→ DATA SUPPLIED
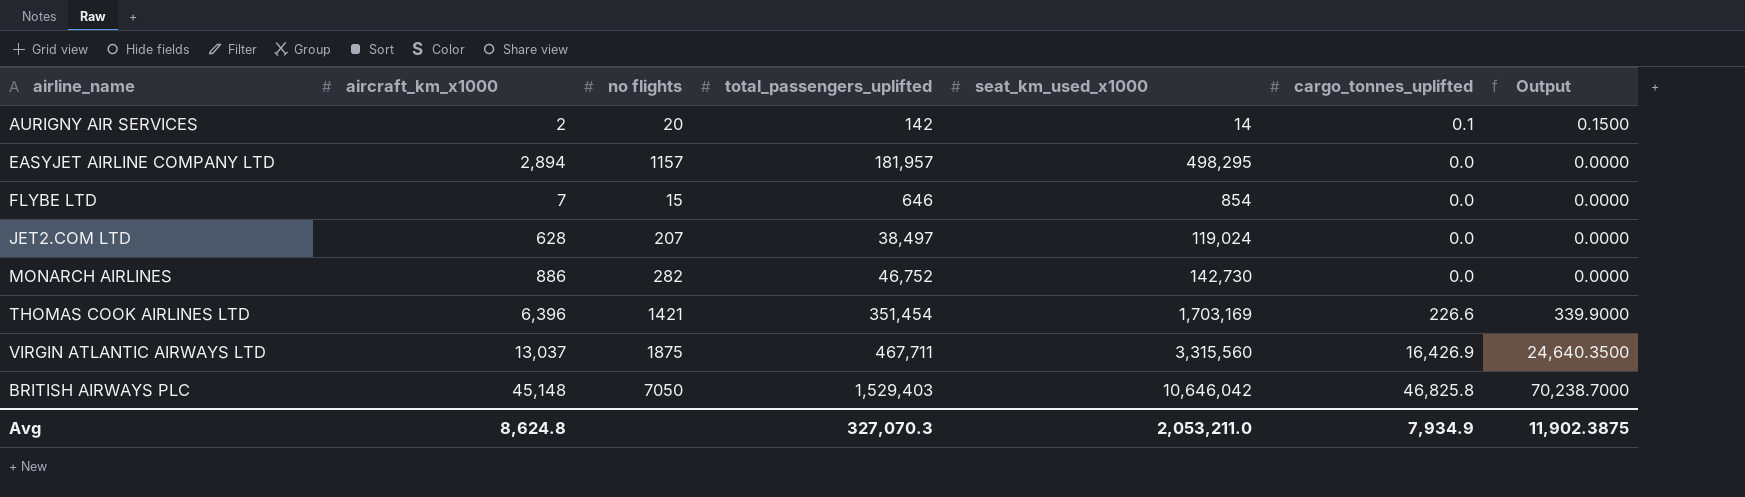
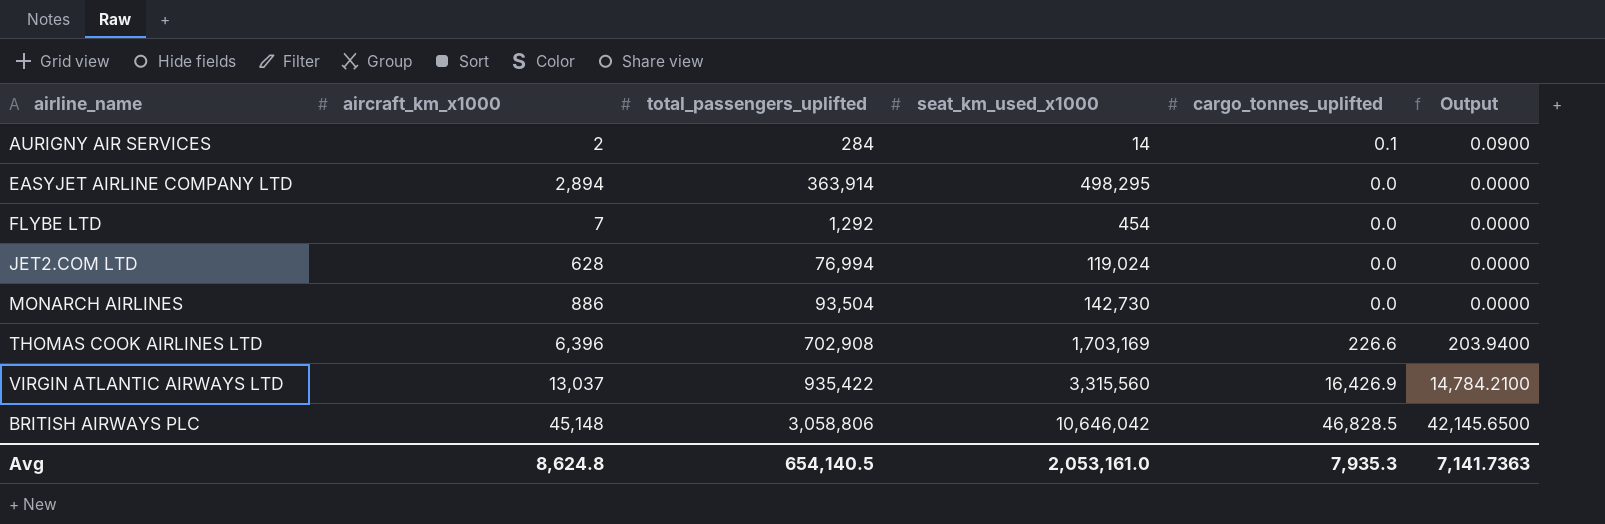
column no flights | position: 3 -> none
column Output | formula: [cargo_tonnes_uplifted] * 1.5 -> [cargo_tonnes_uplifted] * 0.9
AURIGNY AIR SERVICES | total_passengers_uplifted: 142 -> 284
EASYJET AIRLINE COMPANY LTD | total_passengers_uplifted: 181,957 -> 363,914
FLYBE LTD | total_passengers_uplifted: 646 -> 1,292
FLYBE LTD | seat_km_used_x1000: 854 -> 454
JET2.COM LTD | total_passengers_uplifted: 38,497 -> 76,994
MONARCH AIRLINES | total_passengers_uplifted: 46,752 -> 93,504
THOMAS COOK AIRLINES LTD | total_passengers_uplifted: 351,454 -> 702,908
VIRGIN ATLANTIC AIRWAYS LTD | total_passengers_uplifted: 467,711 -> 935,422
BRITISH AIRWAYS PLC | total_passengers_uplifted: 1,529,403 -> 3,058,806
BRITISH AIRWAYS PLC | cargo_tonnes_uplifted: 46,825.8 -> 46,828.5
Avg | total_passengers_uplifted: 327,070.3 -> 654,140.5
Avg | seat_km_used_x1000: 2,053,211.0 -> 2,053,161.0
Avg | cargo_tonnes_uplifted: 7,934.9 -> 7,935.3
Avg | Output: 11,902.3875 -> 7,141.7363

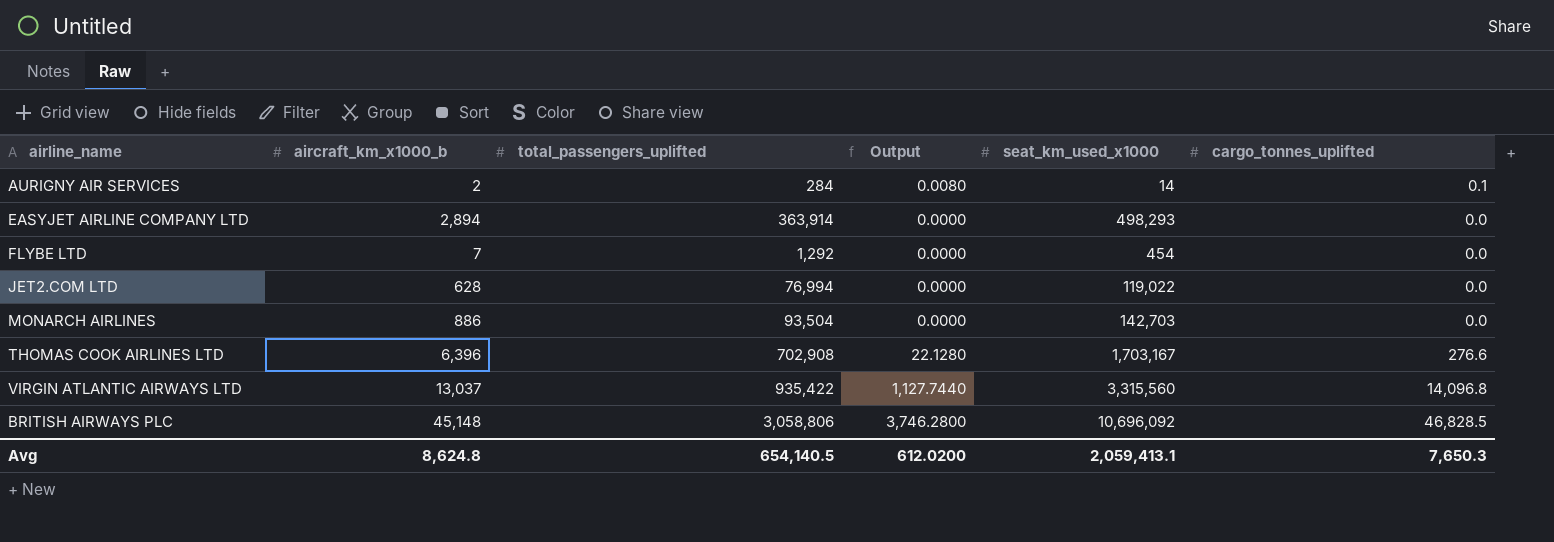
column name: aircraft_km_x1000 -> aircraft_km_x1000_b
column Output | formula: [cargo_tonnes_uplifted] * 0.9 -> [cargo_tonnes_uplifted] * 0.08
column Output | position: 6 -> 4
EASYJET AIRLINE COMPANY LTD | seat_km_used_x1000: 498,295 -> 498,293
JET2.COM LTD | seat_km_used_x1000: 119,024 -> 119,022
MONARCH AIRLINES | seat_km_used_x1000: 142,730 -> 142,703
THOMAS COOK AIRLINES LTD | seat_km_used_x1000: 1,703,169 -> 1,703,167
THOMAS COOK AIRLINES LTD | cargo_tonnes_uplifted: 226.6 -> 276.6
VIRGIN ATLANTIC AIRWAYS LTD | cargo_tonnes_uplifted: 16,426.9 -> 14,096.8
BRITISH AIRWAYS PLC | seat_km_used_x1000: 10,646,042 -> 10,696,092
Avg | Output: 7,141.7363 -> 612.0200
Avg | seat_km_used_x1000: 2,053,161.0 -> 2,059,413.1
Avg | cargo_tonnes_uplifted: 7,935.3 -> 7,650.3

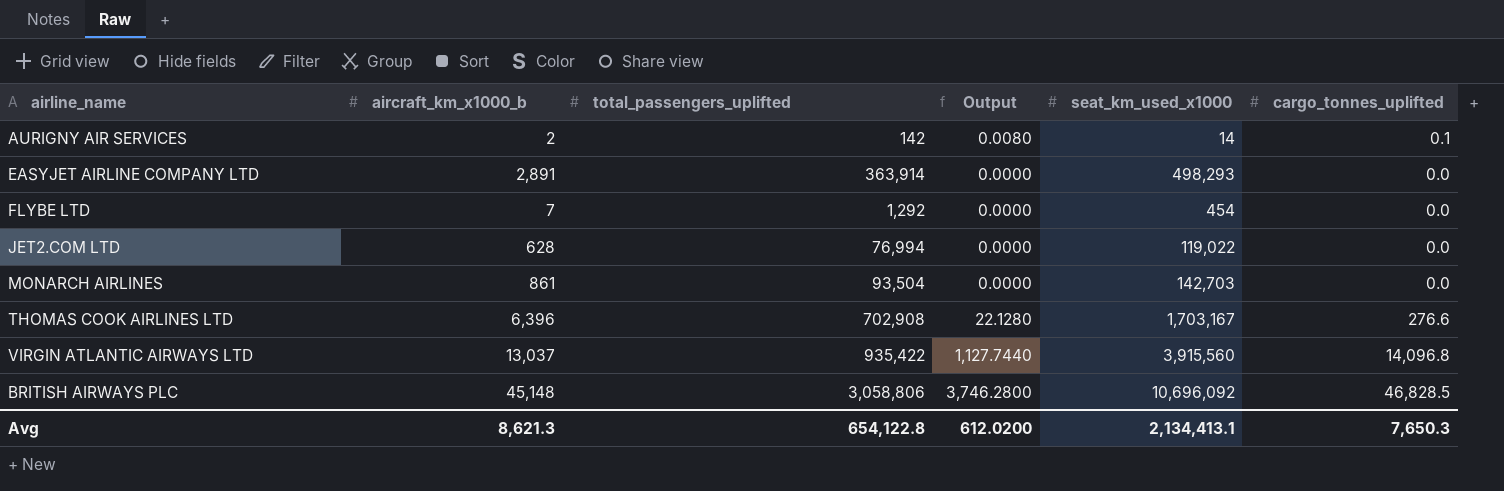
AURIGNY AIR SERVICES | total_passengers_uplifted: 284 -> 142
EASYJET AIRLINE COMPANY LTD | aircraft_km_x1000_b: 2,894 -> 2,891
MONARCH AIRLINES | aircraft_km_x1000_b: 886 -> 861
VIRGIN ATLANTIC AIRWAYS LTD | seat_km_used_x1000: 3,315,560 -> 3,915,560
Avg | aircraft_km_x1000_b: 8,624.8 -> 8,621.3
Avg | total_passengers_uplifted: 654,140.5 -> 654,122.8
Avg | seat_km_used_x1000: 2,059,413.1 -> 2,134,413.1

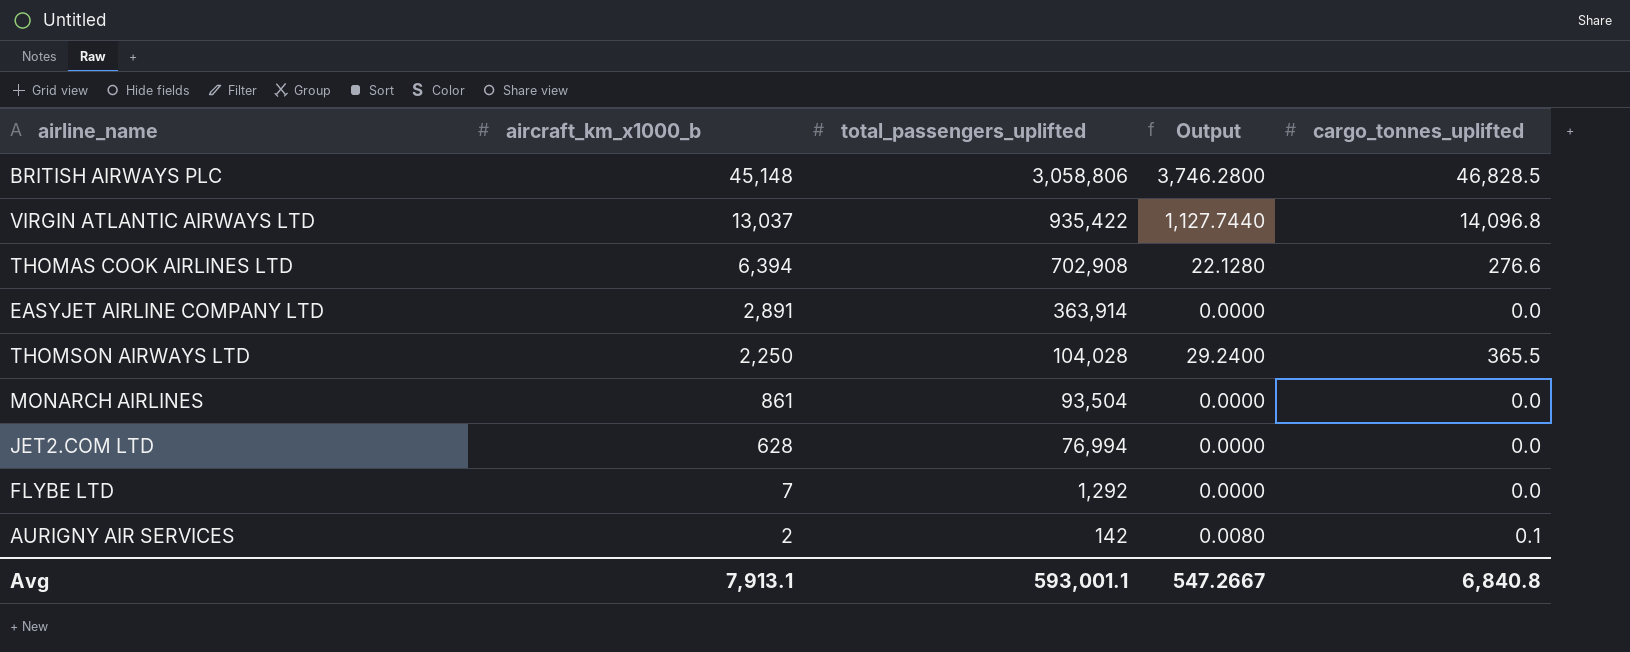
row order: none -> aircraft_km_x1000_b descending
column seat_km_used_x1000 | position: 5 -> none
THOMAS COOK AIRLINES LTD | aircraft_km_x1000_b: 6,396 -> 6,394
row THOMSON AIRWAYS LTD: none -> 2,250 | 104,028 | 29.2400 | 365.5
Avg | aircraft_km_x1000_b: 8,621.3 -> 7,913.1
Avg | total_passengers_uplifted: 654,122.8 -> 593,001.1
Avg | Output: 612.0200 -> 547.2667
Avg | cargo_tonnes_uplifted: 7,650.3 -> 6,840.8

→ REQUIRED WORK
Please set down exactly the lines from the first line of the data above through the line with "Avg | Output: 11,902.3875 -> 7,141.7363", both included, leaving out the pictures.

→ REPLY
column no flights | position: 3 -> none
column Output | formula: [cargo_tonnes_uplifted] * 1.5 -> [cargo_tonnes_uplifted] * 0.9
AURIGNY AIR SERVICES | total_passengers_uplifted: 142 -> 284
EASYJET AIRLINE COMPANY LTD | total_passengers_uplifted: 181,957 -> 363,914
FLYBE LTD | total_passengers_uplifted: 646 -> 1,292
FLYBE LTD | seat_km_used_x1000: 854 -> 454
JET2.COM LTD | total_passengers_uplifted: 38,497 -> 76,994
MONARCH AIRLINES | total_passengers_uplifted: 46,752 -> 93,504
THOMAS COOK AIRLINES LTD | total_passengers_uplifted: 351,454 -> 702,908
VIRGIN ATLANTIC AIRWAYS LTD | total_passengers_uplifted: 467,711 -> 935,422
BRITISH AIRWAYS PLC | total_passengers_uplifted: 1,529,403 -> 3,058,806
BRITISH AIRWAYS PLC | cargo_tonnes_uplifted: 46,825.8 -> 46,828.5
Avg | total_passengers_uplifted: 327,070.3 -> 654,140.5
Avg | seat_km_used_x1000: 2,053,211.0 -> 2,053,161.0
Avg | cargo_tonnes_uplifted: 7,934.9 -> 7,935.3
Avg | Output: 11,902.3875 -> 7,141.7363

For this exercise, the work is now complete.